== Action item ==
In the entries below, how many lines hold the string "linejoin"? Answer with the number only.

== Extracted entries ==

== Segment start ==

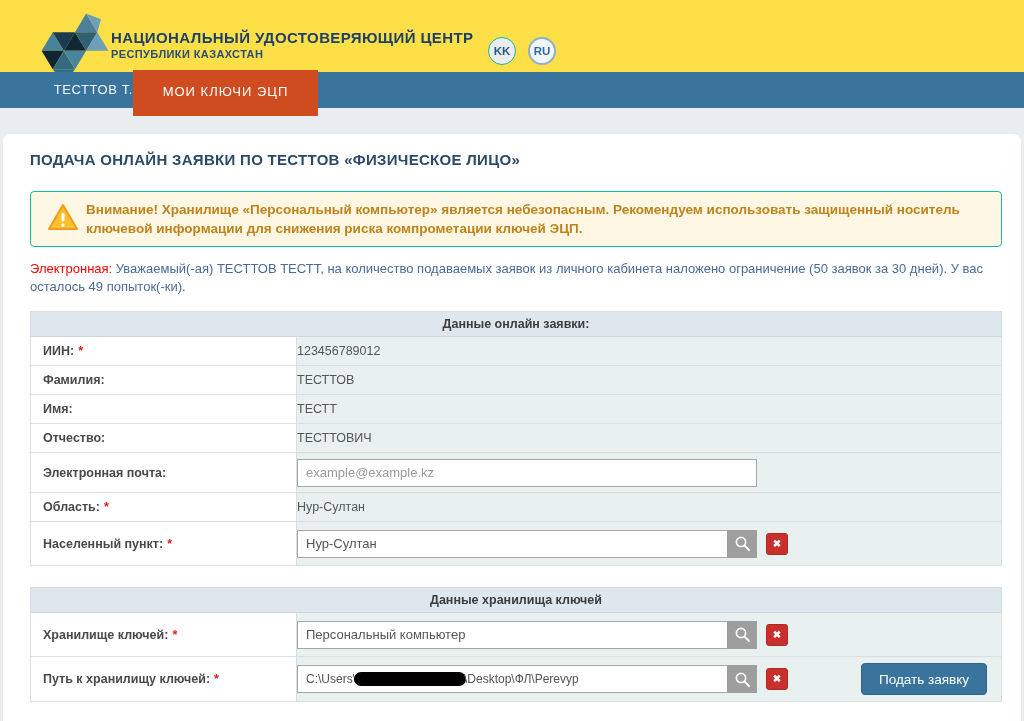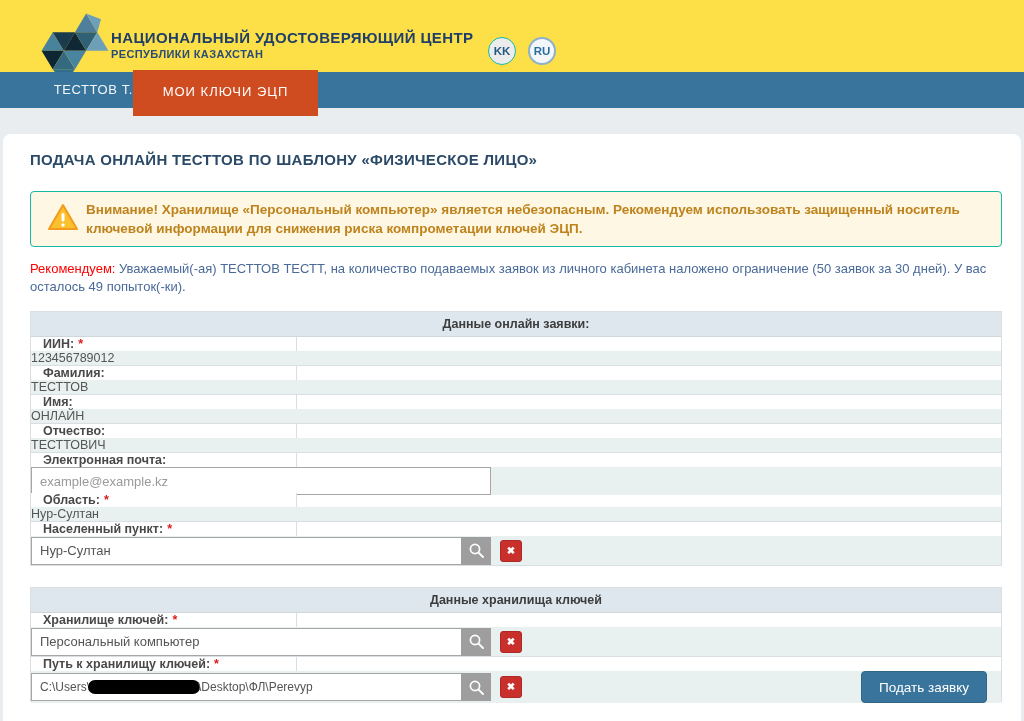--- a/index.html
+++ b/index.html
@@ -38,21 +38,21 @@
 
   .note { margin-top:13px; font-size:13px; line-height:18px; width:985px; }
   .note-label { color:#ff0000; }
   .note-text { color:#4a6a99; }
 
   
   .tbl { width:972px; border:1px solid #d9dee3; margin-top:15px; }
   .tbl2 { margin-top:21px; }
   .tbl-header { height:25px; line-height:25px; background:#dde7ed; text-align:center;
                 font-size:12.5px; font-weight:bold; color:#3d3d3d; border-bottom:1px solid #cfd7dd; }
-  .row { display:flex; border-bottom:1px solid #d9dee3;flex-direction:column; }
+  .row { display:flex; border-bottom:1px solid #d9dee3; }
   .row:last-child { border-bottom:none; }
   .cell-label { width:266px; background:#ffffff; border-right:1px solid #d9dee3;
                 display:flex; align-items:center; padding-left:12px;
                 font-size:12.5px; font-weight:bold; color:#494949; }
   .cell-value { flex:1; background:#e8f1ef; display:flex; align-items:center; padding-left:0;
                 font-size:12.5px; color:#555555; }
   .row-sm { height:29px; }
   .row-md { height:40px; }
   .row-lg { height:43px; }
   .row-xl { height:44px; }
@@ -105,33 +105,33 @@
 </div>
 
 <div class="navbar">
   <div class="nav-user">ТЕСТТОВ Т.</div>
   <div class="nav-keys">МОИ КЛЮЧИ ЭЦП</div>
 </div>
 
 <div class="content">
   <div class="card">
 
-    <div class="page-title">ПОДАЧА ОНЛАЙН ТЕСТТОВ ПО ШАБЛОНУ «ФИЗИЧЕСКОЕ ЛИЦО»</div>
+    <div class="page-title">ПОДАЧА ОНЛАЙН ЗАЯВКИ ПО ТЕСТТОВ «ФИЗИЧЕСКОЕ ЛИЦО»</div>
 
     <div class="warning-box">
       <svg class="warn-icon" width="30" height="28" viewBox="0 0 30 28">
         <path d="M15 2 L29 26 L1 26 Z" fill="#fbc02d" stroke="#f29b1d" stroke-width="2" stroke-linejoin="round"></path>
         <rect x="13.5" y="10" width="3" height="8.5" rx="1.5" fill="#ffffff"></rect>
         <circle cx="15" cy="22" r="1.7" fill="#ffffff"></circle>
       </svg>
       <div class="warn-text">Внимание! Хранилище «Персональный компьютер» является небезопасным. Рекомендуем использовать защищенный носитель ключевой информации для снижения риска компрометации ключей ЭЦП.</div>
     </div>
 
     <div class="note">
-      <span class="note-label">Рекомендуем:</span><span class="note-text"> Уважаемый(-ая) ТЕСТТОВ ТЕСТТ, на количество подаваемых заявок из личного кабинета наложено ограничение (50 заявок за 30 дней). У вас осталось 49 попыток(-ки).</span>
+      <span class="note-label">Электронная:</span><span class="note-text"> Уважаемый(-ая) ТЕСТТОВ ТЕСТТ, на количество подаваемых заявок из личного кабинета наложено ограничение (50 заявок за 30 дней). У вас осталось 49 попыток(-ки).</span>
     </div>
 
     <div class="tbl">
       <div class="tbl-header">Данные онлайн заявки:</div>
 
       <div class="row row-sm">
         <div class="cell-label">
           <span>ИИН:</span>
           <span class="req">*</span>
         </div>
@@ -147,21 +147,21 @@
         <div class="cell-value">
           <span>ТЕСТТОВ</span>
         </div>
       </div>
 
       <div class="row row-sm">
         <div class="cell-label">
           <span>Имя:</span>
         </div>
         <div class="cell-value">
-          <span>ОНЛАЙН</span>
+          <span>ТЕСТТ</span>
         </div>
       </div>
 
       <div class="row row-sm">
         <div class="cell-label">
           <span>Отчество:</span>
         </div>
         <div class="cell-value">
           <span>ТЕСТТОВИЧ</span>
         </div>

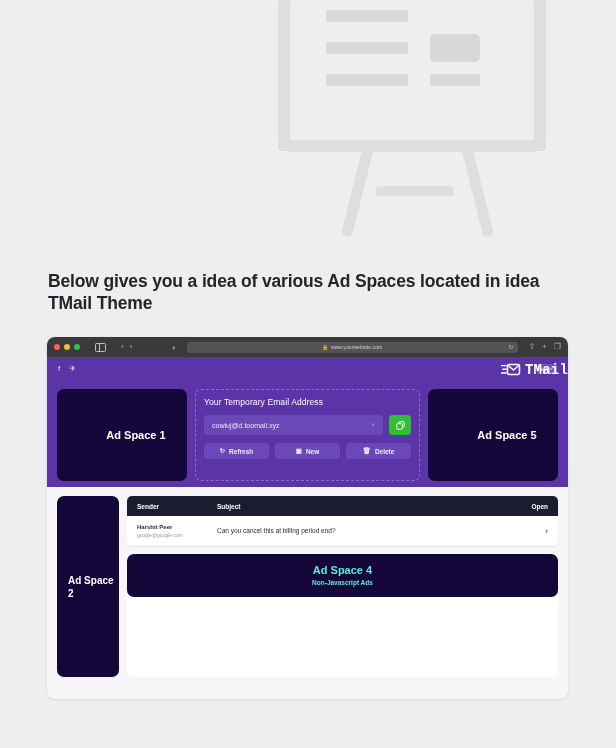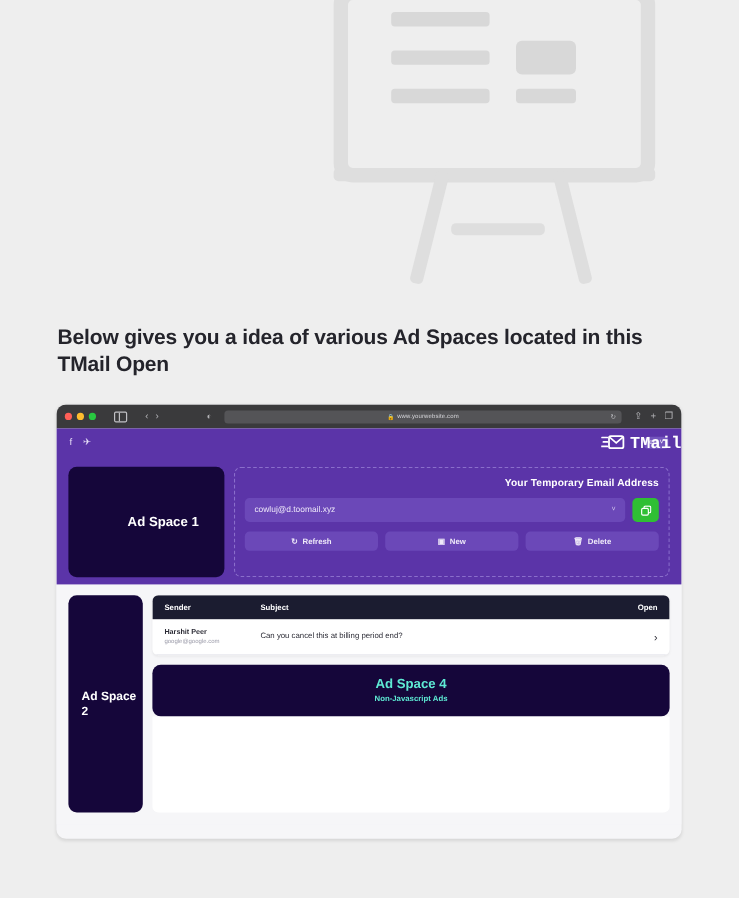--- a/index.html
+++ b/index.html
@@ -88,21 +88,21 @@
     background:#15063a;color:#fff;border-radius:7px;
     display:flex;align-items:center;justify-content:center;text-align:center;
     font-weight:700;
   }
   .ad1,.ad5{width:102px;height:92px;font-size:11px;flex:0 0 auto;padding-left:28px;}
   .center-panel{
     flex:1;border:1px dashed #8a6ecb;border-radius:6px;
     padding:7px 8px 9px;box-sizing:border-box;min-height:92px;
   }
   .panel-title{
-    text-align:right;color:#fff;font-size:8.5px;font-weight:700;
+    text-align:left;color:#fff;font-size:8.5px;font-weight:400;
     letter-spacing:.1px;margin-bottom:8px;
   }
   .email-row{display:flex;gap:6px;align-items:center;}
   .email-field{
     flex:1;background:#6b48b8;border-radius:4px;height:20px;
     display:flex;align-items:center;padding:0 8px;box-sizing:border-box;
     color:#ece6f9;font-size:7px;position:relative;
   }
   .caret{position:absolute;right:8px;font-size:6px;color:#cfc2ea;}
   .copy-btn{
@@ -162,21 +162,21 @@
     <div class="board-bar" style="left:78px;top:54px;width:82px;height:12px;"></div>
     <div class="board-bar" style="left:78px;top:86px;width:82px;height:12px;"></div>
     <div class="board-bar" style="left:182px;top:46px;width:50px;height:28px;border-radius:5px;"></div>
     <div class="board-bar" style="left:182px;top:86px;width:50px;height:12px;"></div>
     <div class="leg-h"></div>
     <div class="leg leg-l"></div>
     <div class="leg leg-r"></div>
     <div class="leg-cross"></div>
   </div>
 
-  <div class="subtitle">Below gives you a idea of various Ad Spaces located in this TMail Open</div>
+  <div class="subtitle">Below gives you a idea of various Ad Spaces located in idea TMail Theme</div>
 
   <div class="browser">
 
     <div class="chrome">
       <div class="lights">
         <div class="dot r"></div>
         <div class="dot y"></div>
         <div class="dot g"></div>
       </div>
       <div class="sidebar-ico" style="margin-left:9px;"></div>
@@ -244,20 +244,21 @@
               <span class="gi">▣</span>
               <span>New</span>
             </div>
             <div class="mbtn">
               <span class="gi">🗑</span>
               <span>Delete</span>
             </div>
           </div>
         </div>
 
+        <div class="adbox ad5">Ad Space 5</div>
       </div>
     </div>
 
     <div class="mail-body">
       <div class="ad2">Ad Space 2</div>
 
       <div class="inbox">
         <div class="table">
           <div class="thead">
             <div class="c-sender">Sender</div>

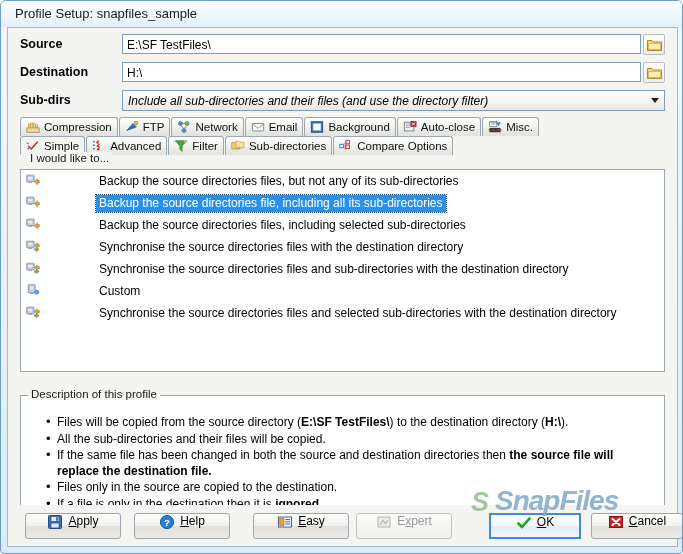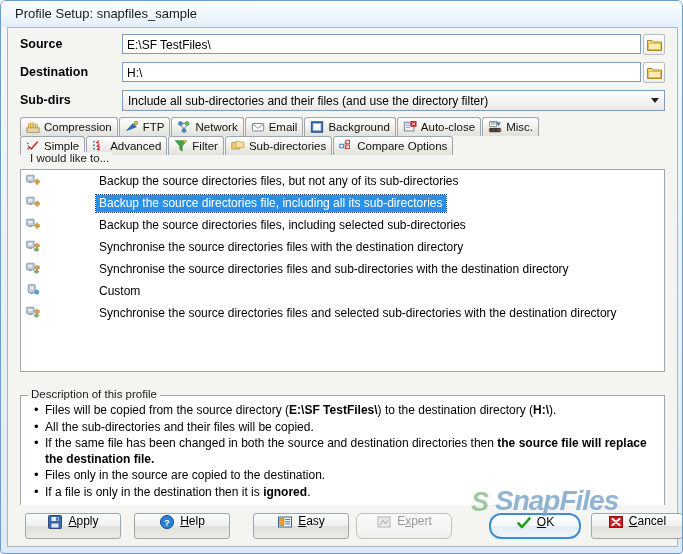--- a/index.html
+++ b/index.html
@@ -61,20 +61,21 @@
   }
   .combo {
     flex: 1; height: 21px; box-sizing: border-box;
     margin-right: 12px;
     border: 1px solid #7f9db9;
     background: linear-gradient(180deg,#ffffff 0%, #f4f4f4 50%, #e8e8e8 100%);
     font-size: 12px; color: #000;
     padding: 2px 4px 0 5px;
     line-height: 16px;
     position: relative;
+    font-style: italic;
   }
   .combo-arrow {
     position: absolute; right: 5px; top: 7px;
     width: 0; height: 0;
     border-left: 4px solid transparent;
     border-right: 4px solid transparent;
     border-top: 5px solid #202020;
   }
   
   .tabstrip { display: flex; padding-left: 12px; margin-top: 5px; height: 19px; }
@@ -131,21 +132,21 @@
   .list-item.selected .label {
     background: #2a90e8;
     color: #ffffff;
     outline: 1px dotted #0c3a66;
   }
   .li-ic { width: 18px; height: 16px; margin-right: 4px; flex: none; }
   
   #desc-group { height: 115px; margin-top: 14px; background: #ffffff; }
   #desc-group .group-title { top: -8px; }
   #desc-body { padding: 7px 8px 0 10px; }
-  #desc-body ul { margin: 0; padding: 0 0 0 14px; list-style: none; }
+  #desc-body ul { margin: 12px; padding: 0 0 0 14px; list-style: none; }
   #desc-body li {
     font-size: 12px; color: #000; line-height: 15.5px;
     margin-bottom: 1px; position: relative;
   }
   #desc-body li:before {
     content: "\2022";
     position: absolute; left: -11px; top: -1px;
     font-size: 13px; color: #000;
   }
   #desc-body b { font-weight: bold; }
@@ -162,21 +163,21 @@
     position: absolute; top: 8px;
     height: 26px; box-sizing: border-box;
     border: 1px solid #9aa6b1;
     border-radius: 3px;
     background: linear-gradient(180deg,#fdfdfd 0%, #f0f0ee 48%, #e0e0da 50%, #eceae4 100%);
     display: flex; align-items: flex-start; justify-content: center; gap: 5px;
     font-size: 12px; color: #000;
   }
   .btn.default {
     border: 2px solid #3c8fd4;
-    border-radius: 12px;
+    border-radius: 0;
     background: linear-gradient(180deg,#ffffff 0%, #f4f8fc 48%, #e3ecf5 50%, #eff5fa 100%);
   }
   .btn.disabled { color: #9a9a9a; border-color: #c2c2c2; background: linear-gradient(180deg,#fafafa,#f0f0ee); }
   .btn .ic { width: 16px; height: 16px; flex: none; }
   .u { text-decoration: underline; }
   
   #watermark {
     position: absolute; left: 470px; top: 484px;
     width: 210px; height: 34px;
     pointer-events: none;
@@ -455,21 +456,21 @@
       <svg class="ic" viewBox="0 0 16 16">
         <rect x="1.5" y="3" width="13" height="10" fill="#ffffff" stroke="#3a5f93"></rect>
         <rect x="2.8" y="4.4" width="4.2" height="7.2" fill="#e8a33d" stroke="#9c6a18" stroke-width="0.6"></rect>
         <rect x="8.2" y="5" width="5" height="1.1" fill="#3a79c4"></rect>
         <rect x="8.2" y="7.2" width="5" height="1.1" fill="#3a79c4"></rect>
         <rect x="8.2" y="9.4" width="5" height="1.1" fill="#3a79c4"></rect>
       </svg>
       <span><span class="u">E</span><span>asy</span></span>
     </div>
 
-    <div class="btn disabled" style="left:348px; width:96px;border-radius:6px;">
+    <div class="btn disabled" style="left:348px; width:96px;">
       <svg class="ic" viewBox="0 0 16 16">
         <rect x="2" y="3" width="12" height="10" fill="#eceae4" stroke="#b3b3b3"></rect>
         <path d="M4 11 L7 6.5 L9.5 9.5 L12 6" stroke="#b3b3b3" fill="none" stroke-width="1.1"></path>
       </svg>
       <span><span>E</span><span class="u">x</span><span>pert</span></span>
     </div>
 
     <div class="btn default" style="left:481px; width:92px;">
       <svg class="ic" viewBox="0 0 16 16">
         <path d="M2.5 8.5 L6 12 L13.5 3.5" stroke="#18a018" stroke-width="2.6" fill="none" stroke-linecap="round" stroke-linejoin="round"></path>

== Segment end ==

== Reply ==
2